_Exercise details_.
What do the lines from the top of the data through the line with "filter: ctg_len <= 1,455 -> none" say? Quote them exactly and include both ends.

_Excerpted records_.
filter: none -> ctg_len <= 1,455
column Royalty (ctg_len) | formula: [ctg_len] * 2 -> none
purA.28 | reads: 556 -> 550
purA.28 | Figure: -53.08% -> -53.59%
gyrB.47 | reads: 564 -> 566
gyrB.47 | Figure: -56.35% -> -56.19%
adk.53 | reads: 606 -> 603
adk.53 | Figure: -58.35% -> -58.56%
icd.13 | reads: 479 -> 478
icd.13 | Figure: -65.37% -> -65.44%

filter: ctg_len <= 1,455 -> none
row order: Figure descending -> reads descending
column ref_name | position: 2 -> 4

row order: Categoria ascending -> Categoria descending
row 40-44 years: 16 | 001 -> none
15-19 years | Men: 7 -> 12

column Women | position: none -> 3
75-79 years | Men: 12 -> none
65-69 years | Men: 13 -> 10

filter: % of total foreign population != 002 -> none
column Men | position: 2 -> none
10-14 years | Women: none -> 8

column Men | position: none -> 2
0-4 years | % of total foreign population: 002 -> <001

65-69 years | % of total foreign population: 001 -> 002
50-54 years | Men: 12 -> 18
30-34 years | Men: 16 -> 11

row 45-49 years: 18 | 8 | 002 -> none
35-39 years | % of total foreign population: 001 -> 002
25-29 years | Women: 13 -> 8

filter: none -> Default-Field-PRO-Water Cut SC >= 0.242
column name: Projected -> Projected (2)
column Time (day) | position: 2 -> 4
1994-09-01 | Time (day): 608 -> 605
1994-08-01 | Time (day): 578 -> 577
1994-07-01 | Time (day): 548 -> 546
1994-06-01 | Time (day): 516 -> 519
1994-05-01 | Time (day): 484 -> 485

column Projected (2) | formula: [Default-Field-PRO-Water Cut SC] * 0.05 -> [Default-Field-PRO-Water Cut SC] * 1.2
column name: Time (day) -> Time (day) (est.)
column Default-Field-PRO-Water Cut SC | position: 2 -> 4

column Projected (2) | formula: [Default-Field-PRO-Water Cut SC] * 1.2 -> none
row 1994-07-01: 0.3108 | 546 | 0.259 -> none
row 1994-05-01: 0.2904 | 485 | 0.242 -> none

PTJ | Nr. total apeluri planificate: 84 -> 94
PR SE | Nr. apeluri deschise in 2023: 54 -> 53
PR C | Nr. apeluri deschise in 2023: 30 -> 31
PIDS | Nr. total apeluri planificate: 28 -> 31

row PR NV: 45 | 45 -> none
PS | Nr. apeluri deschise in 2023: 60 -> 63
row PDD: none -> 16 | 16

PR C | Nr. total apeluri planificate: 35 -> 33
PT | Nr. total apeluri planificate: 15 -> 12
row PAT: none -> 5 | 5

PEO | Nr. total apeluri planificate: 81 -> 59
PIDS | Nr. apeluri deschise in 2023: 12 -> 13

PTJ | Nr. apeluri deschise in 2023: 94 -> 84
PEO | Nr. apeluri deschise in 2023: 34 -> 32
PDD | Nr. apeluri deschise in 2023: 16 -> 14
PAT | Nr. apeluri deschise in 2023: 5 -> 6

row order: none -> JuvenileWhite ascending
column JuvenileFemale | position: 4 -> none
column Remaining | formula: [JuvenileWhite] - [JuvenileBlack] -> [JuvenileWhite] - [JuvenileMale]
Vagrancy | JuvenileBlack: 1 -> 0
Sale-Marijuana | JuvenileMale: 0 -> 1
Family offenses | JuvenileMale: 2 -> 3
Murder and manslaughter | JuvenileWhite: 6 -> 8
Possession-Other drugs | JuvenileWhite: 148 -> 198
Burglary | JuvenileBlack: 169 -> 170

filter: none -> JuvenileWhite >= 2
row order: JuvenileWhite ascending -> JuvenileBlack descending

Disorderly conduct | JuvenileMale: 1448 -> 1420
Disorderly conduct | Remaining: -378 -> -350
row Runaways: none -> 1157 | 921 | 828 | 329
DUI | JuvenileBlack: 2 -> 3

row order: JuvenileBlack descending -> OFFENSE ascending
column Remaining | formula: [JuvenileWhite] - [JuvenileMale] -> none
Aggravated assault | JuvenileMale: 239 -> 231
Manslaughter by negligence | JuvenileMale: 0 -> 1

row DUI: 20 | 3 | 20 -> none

_Answer to the problem_.
filter: none -> ctg_len <= 1,455
column Royalty (ctg_len) | formula: [ctg_len] * 2 -> none
purA.28 | reads: 556 -> 550
purA.28 | Figure: -53.08% -> -53.59%
gyrB.47 | reads: 564 -> 566
gyrB.47 | Figure: -56.35% -> -56.19%
adk.53 | reads: 606 -> 603
adk.53 | Figure: -58.35% -> -58.56%
icd.13 | reads: 479 -> 478
icd.13 | Figure: -65.37% -> -65.44%

filter: ctg_len <= 1,455 -> none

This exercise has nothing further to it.